DeKALB - Rondarius Gregory has talked this year about taking the "young bucks" in the running back room under his wing.

Of course, the NIU running back himself is just a redshirt freshman.

Like most positions for the Huskies this year, there is not a ton of experience in the running back group. And that makes the 5-foot, 7-inch, 197-pound Gregory, who played in three games last year for the Huskies, a fountain of experience.

"This year we are young but ready to go," Gregory said. "This year's group is different. We're more closely bonded. We look out for each other. Also, the guys who have had experience on the field, we try to take the younger bucks under our wings and show them the ropes."

Gregory ran for 43 yards on nine carries last year and returns more rushing yards than anyone else on the team. Second-year head coach Thomas Hammock said Gregory and Erin Collins form a big one-two punch out of the backfield.

Collins is a 6-2, 210 transfer from Hutchinson Community College, where he ran 91 times for 385 yards and seven scores last year. He redshirted at NC State as a true freshman.

"I think what I've seen is he's proven why he was a Power 5 player out of high school," Hammock said. "He has all the traits of a big-time back. He can run the ball. He can catch it. He can pass protect. He can make plays on his won and break tackles. NC State wasn't wrong on him so we're happy to have him."

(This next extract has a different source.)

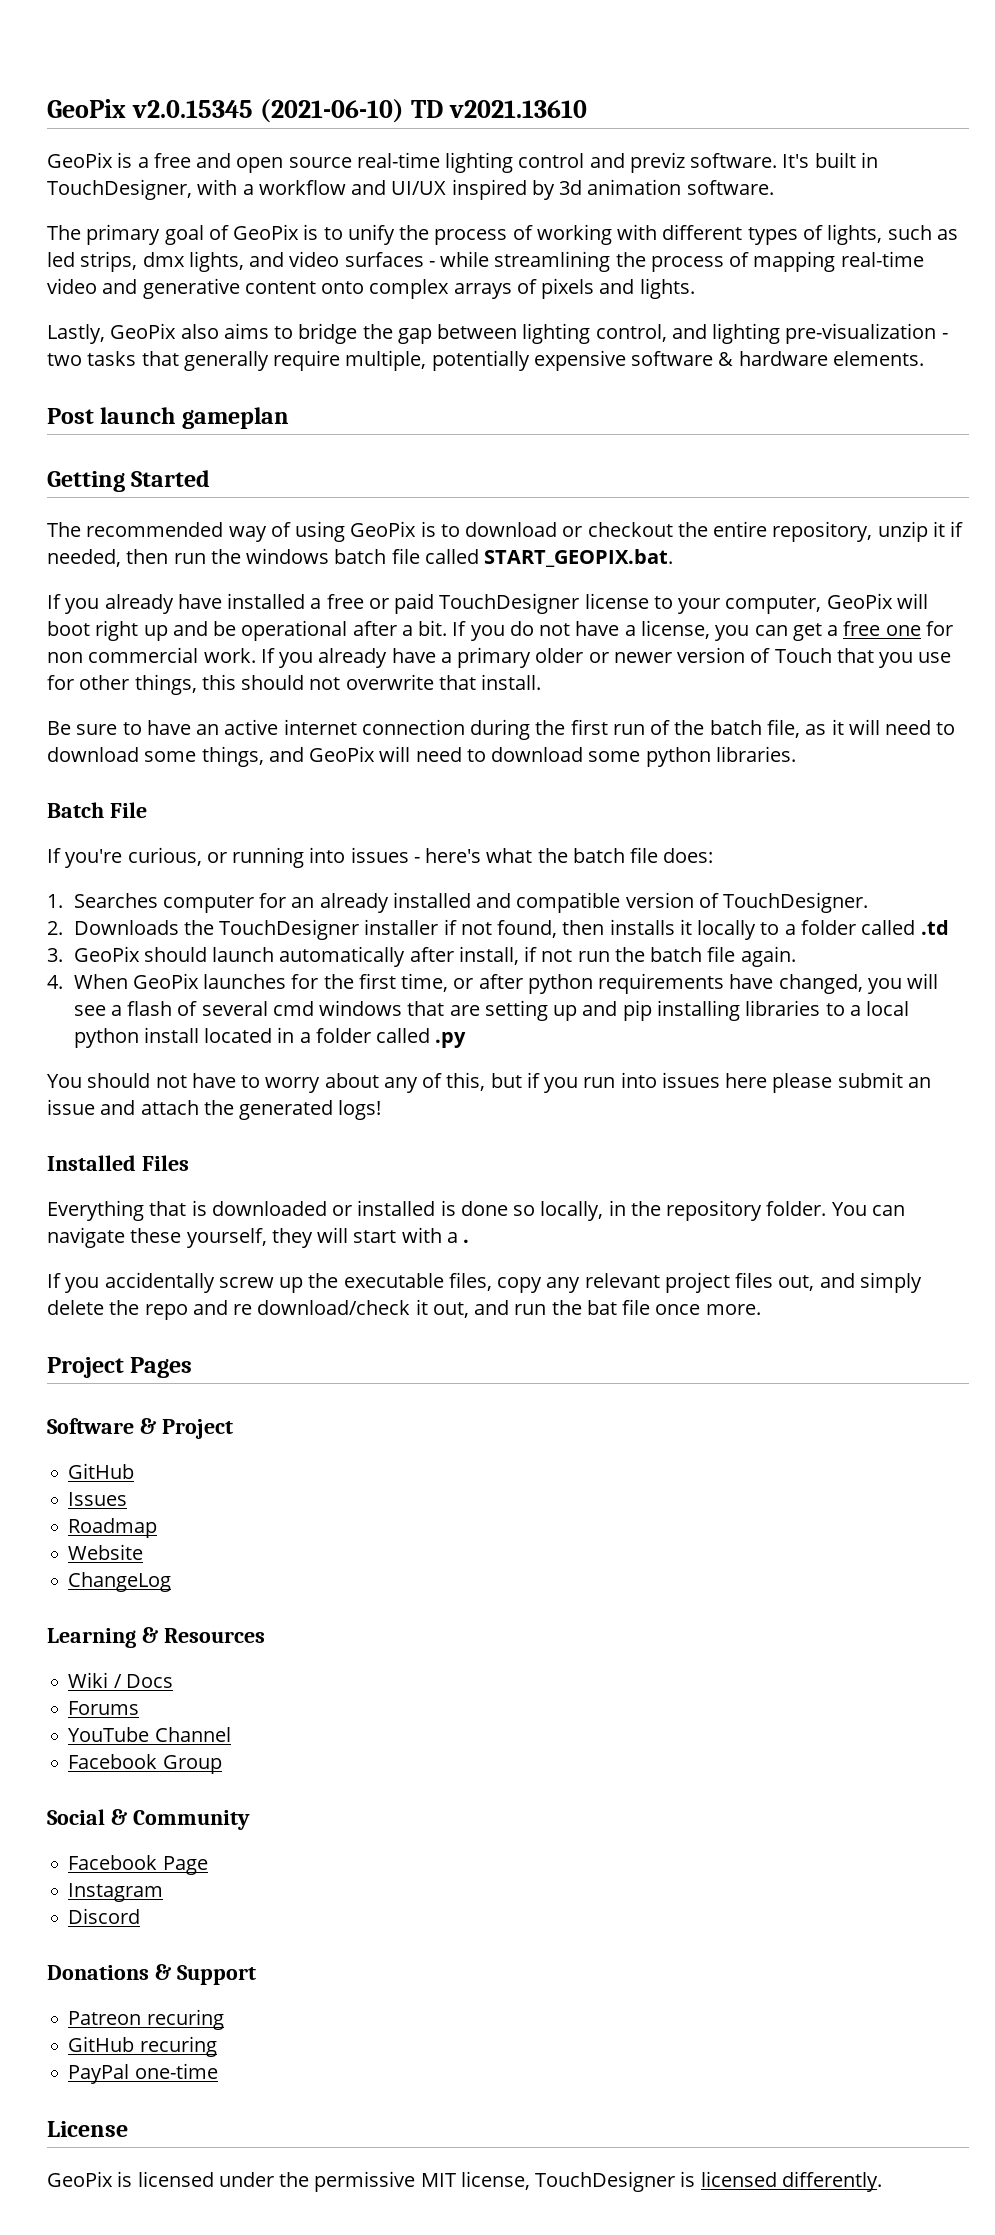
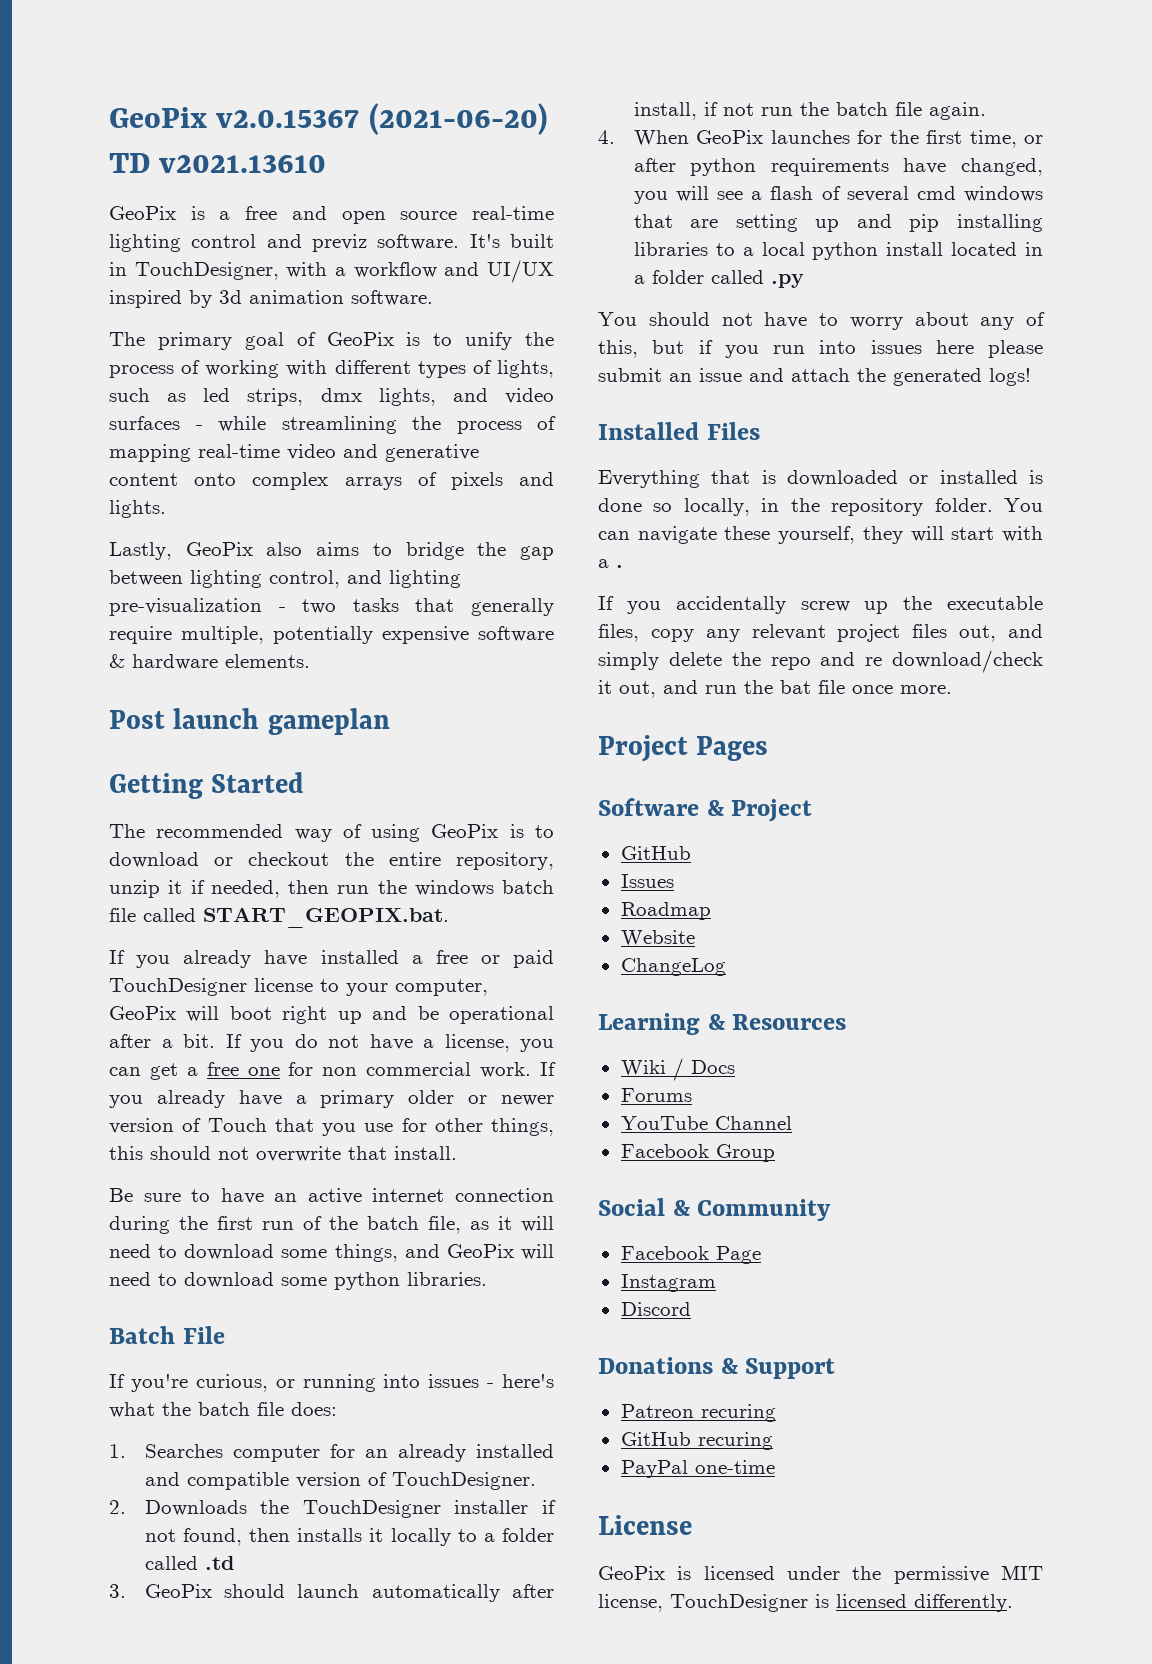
[47,99,404,123] GeoPix v2.0.15345 (2021-06-10) -> [109,103,548,135] GeoPix v2.0.15367 (2021-06-20)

Gregory said he has sky-high expectations for the duo.

"I'm not going to lie, I think we're the best backfield in the MAC," Gregory said. "With Erin Collins and myself, that 1-2 punch is pretty scary. It's a scary sight. There are some young guys, Mitchell, Waylee, that can come in and there won't be a dropoff."

Running back coach Nic McKissic-Luke said he also expects contributions from Harrison Waylee, a true freshman out of Iowa, and Jyran Mitchell, a redshirt sophomore out of Matteson who played receiver for the Huskies after playing quarterback for Rich Central in high school.

McKissic-Luke said Gregory brings a lot of confidence to the position group.

"Rondy is the attitude of the group and the guy you can count on," McKissic-Luke said. "He's a guy who is really dynamic in the open field. He's a guy we're going to count on heavily this season and on third down. He's a guy we just love the way he comes to work every day and the leadership he brings really helps the progress of this group."

And although he is just a freshman, he's really excelling in that leadership role, McKissic said.

"His leadership is second to none," McKissick-Luke said. "It sounds crazy because he's a redshirt freshman but he's one of the vets of the group and we need him to bring that."

Gregory, a graduate of East Nashville Magnet in Tennessee, said he's trying to balance taking the advice of the older guys while still being a leader to the younger ones.

"To be honest I'm still learning, you feel me?" Gregory said. "I'm learning from the older guys. I try to take what them and what they tell me and apply that to myself and learn. Me being a freshman and one of the leaders, it's hard but at the same time it's not. It's a lot and a little. It's a learning experience. I know everyone will be looking for me what my time comes. I'm showing them glimpses now. ... It's a cool experience."

Hammock said Gregory is poised for a breakout 2020 season.

"Rondarius is a guy we felt could have played more last year and probably deserved to play more," Hammock said. "He picked up where he left off. He's faster, has a better understanding of the offense and is just a tough guy. We don't beat Western Michigan without him that last game. What you see a lot of the time is a player makes a huge jump from Year 1 to Year 2. He's definitely made that jump."